What is required — Reproduce the section of the listing that begins at the line containing "(526, 207) none" and finishes at the line containing "(351, 406) none". Include both end lines and nothing beyond them.

Source material —
────────────────

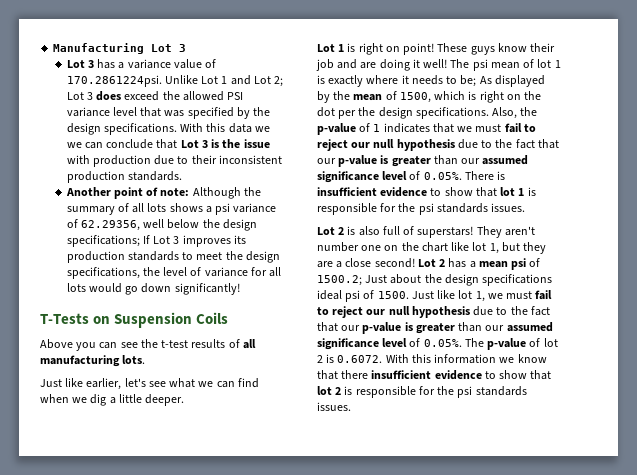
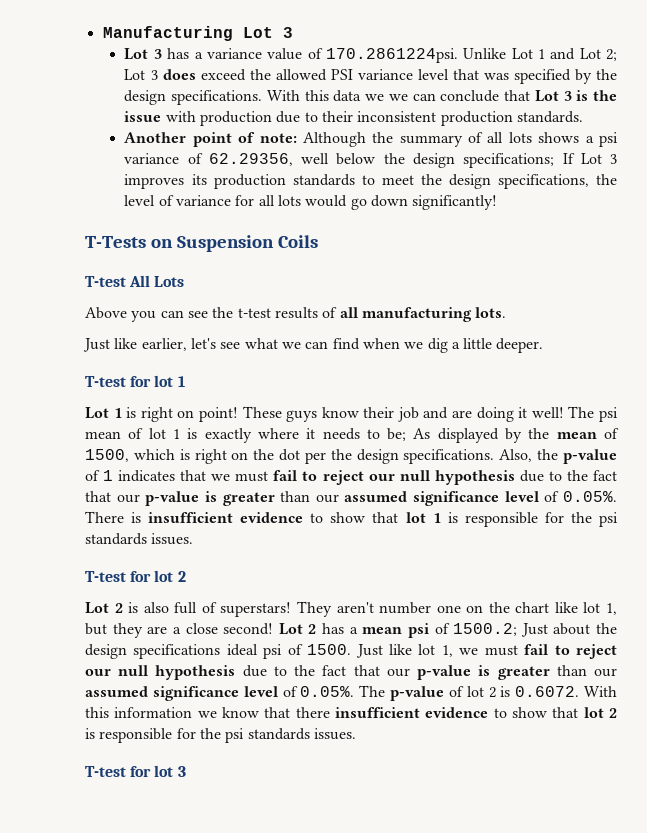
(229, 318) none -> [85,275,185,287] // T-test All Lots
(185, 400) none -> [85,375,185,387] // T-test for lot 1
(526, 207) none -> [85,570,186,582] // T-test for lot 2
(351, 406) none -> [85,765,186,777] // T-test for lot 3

────────────────

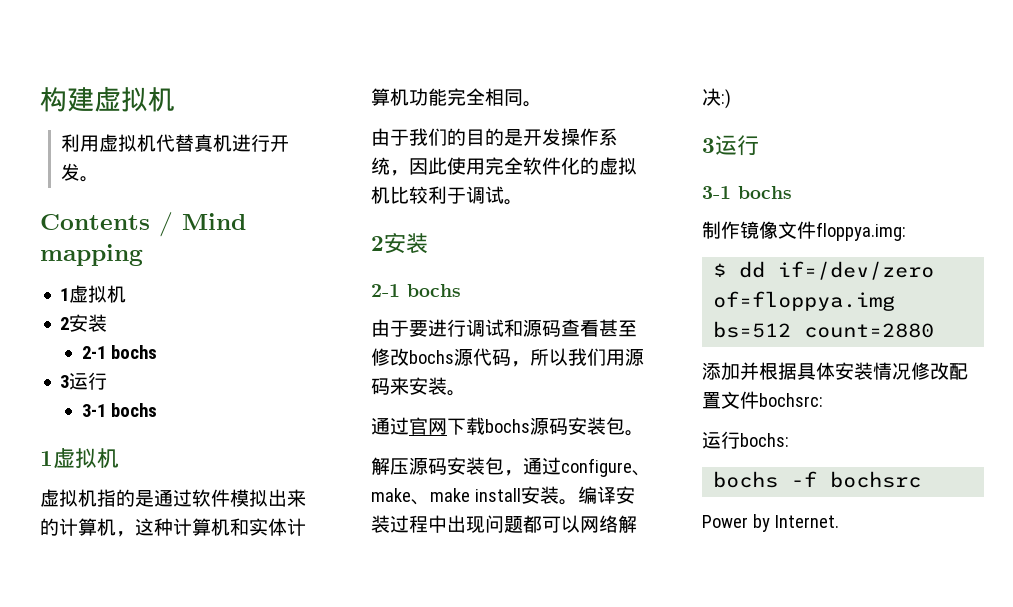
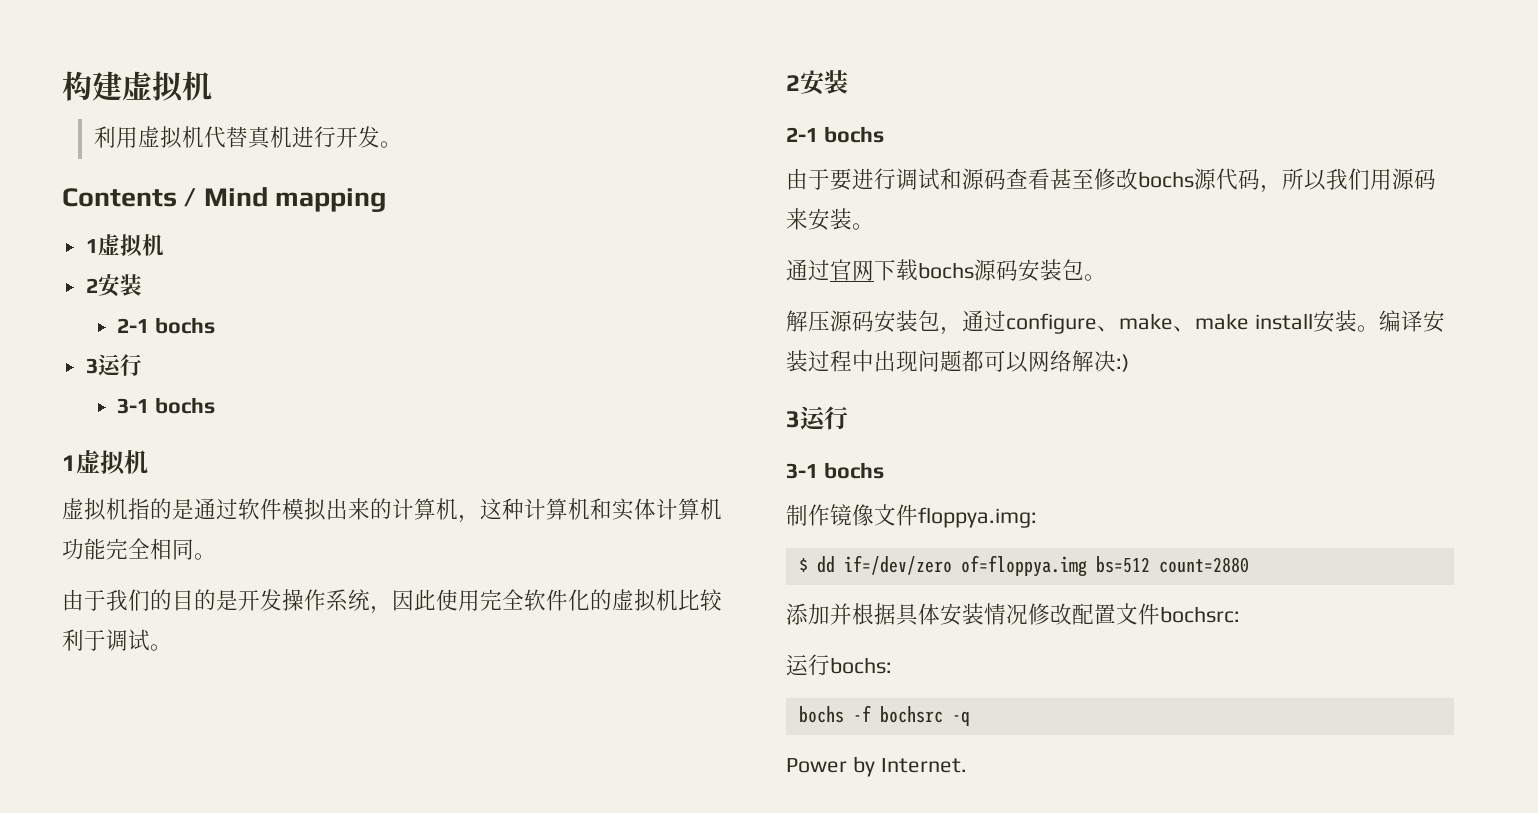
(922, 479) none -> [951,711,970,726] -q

────────────────

Output of the exercise —
(526, 207) none -> [85,570,186,582] // T-test for lot 2
(351, 406) none -> [85,765,186,777] // T-test for lot 3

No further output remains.